++++ Data section ++++

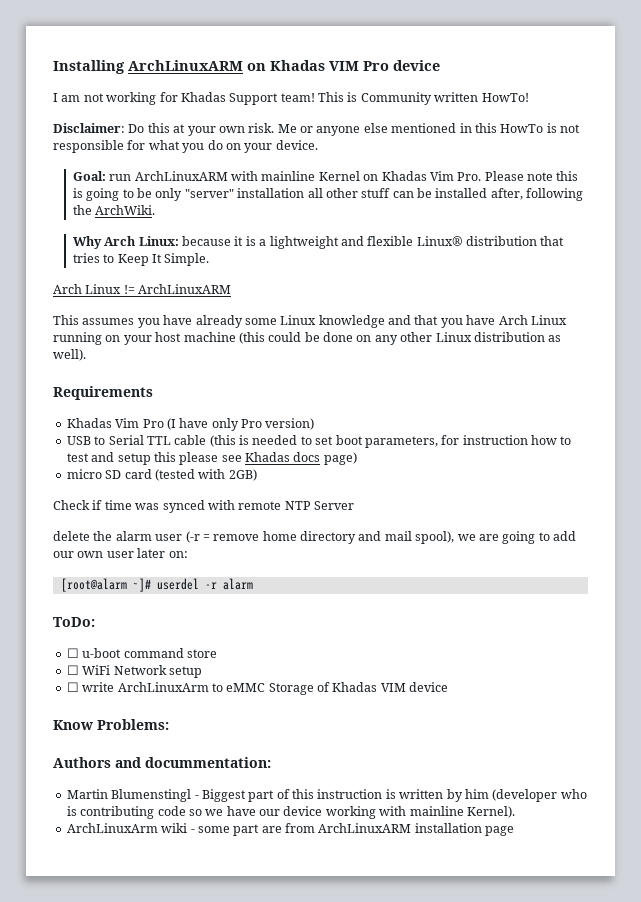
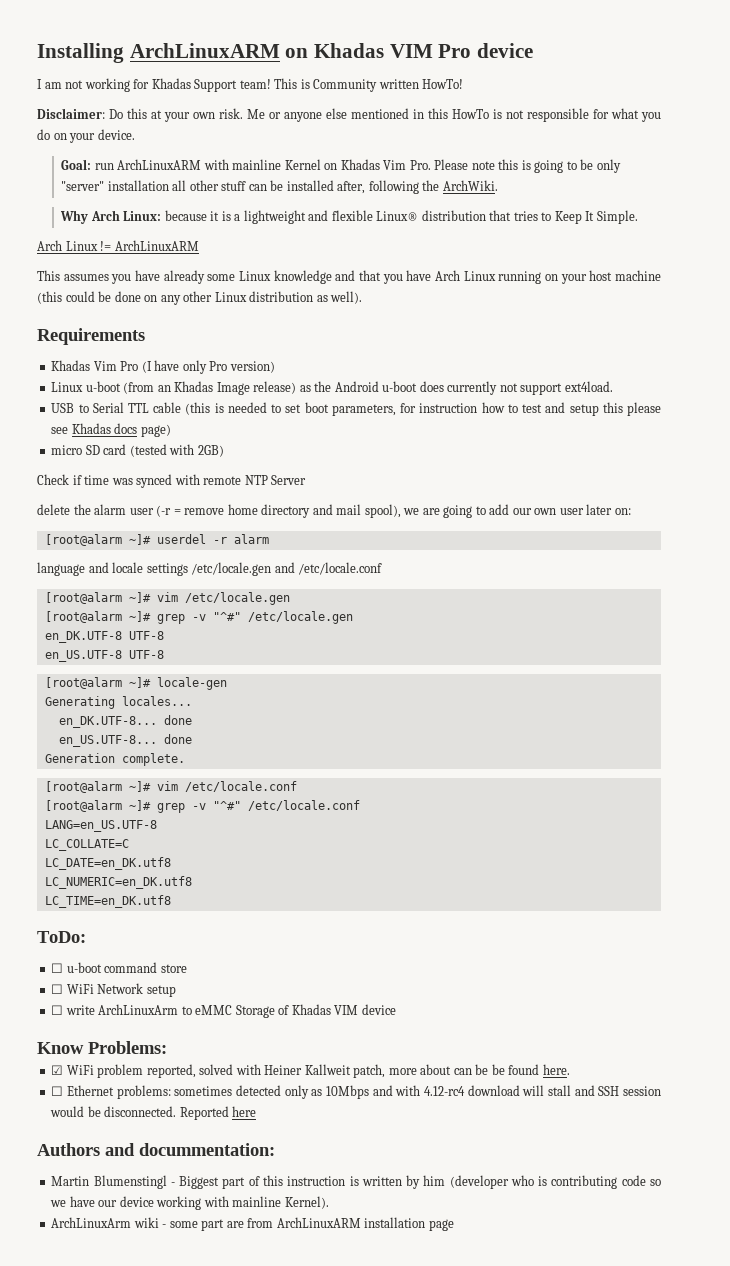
+ Linux u-boot (from an Khadas Image release) as the Android u-boot does currently not support ext4load.
+ language and locale settings /etc/locale.gen and /etc/locale.conf
+ [root@alarm ~]# vim /etc/locale.gen
+ [root@alarm ~]# grep -v "^#" /etc/locale.gen
+ en_DK.UTF-8 UTF-8
+ en_US.UTF-8 UTF-8
+ [root@alarm ~]# locale-gen
+ Generating locales...
+ en_DK.UTF-8... done
+ en_US.UTF-8... done
+ Generation complete.
+ [root@alarm ~]# vim /etc/locale.conf
+ [root@alarm ~]# grep -v "^#" /etc/locale.conf
+ LANG=en_US.UTF-8
+ LC_COLLATE=C
+ LC_DATE=en_DK.utf8
+ LC_NUMERIC=en_DK.utf8
+ LC_TIME=en_DK.utf8
+ ☑ WiFi problem reported, solved with Heiner Kallweit patch, more about can be be found here.
+ ☐ Ethernet problems: sometimes detected only as 10Mbps and with 4.12-rc4 download will stall and SSH session would be disconnected. Reported here

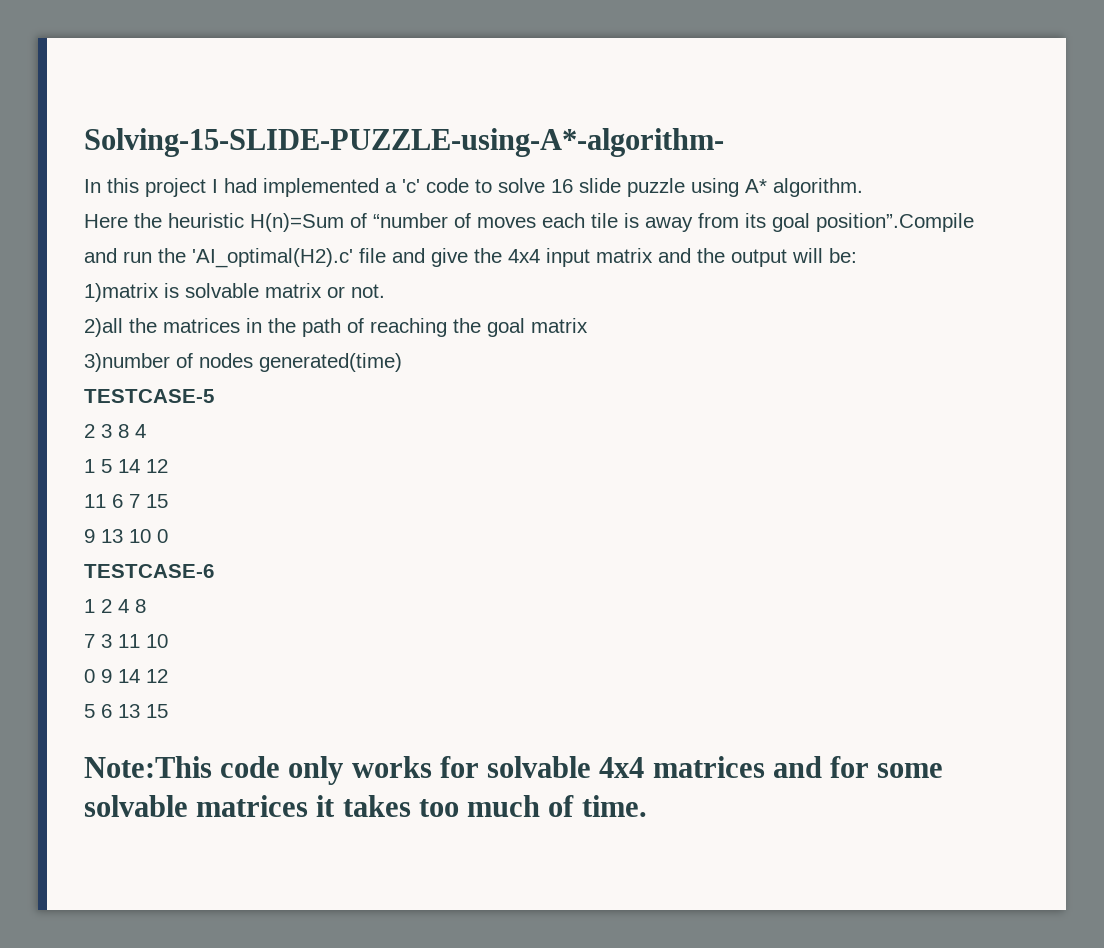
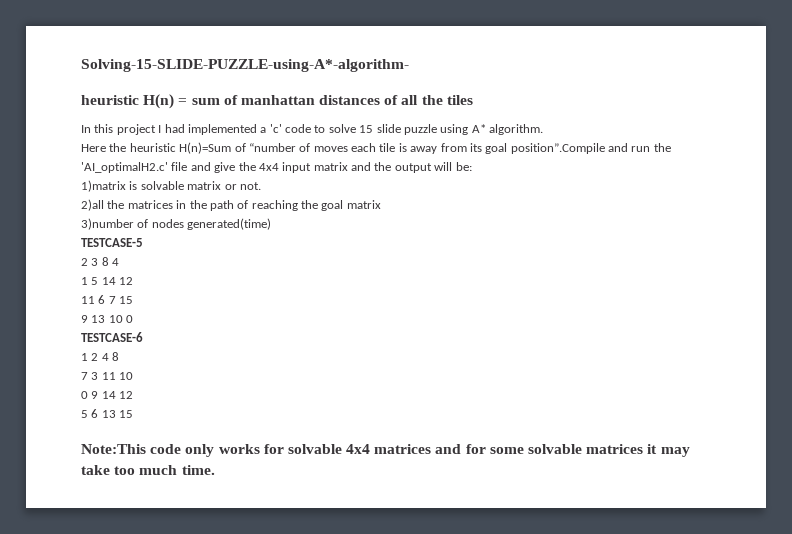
+ heuristic H(n) = sum of manhattan distances of all the tiles
- In this project I had implemented a 'c' code to solve 16 slide puzzle using A* algorithm.
+ In this project I had implemented a 'c' code to solve 15 slide puzzle using A* algorithm.
- Here the heuristic H(n)=Sum of “number of moves each tile is away from its goal position”.Compile and run the 'AI_optimal(H2).c' file and give the 4x4 input matrix and the output will be:
+ Here the heuristic H(n)=Sum of “number of moves each tile is away from its goal position”.Compile and run the 'AI_optimalH2.c' file and give the 4x4 input matrix and the output will be:
- Note:This code only works for solvable 4x4 matrices and for some solvable matrices it takes too much of time.
+ Note:This code only works for solvable 4x4 matrices and for some solvable matrices it may take too much time.

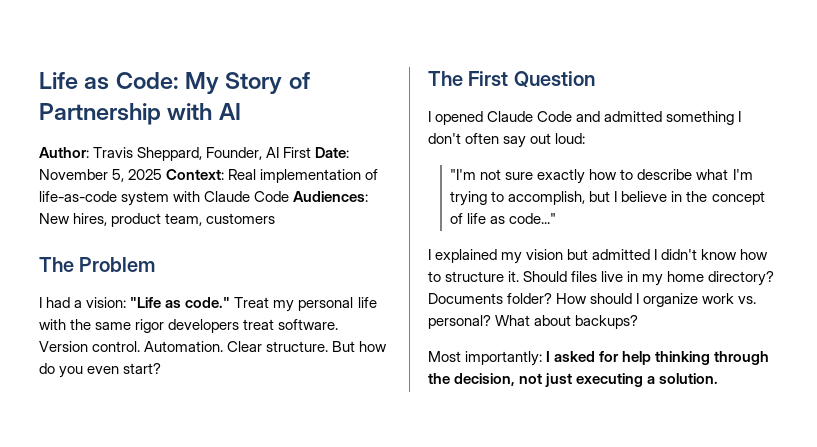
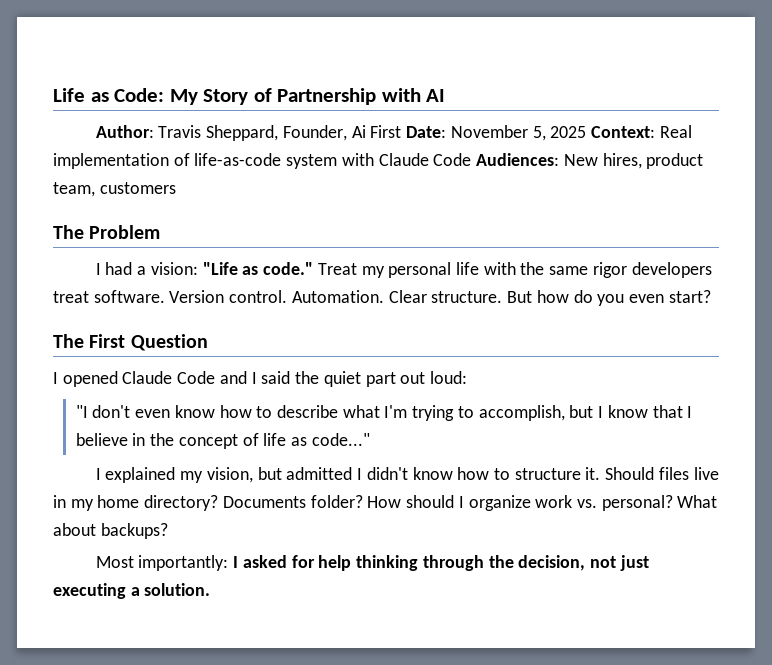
- Author: Travis Sheppard, Founder, AI First Date: November 5, 2025 Context: Real implementation of life-as-code system with Claude Code Audiences: New hires, product team, customers
+ Author: Travis Sheppard, Founder, Ai First Date: November 5, 2025 Context: Real implementation of life-as-code system with Claude Code Audiences: New hires, product team, customers
- I opened Claude Code and admitted something I don't often say out loud:
- "I'm not sure exactly how to describe what I'm trying to accomplish, but I believe in the concept of life as code..."
+ I opened Claude Code and I said the quiet part out loud:
+ "I don't even know how to describe what I'm trying to accomplish, but I know that I believe in the concept of life as code..."
- I explained my vision but admitted I didn't know how to structure it.
+ I explained my vision, but admitted I didn't know how to structure it.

++++

● Work item:
Give back the full data exactly as it reads, but drop the pictures.

● Result of the task:
+ Linux u-boot (from an Khadas Image release) as the Android u-boot does currently not support ext4load.
+ language and locale settings /etc/locale.gen and /etc/locale.conf
+ [root@alarm ~]# vim /etc/locale.gen
+ [root@alarm ~]# grep -v "^#" /etc/locale.gen
+ en_DK.UTF-8 UTF-8
+ en_US.UTF-8 UTF-8
+ [root@alarm ~]# locale-gen
+ Generating locales...
+ en_DK.UTF-8... done
+ en_US.UTF-8... done
+ Generation complete.
+ [root@alarm ~]# vim /etc/locale.conf
+ [root@alarm ~]# grep -v "^#" /etc/locale.conf
+ LANG=en_US.UTF-8
+ LC_COLLATE=C
+ LC_DATE=en_DK.utf8
+ LC_NUMERIC=en_DK.utf8
+ LC_TIME=en_DK.utf8
+ ☑ WiFi problem reported, solved with Heiner Kallweit patch, more about can be be found here.
+ ☐ Ethernet problems: sometimes detected only as 10Mbps and with 4.12-rc4 download will stall and SSH session would be disconnected. Reported here

+ heuristic H(n) = sum of manhattan distances of all the tiles
- In this project I had implemented a 'c' code to solve 16 slide puzzle using A* algorithm.
+ In this project I had implemented a 'c' code to solve 15 slide puzzle using A* algorithm.
- Here the heuristic H(n)=Sum of “number of moves each tile is away from its goal position”.Compile and run the 'AI_optimal(H2).c' file and give the 4x4 input matrix and the output will be:
+ Here the heuristic H(n)=Sum of “number of moves each tile is away from its goal position”.Compile and run the 'AI_optimalH2.c' file and give the 4x4 input matrix and the output will be:
- Note:This code only works for solvable 4x4 matrices and for some solvable matrices it takes too much of time.
+ Note:This code only works for solvable 4x4 matrices and for some solvable matrices it may take too much time.

- Author: Travis Sheppard, Founder, AI First Date: November 5, 2025 Context: Real implementation of life-as-code system with Claude Code Audiences: New hires, product team, customers
+ Author: Travis Sheppard, Founder, Ai First Date: November 5, 2025 Context: Real implementation of life-as-code system with Claude Code Audiences: New hires, product team, customers
- I opened Claude Code and admitted something I don't often say out loud:
- "I'm not sure exactly how to describe what I'm trying to accomplish, but I believe in the concept of life as code..."
+ I opened Claude Code and I said the quiet part out loud:
+ "I don't even know how to describe what I'm trying to accomplish, but I know that I believe in the concept of life as code..."
- I explained my vision but admitted I didn't know how to structure it.
+ I explained my vision, but admitted I didn't know how to structure it.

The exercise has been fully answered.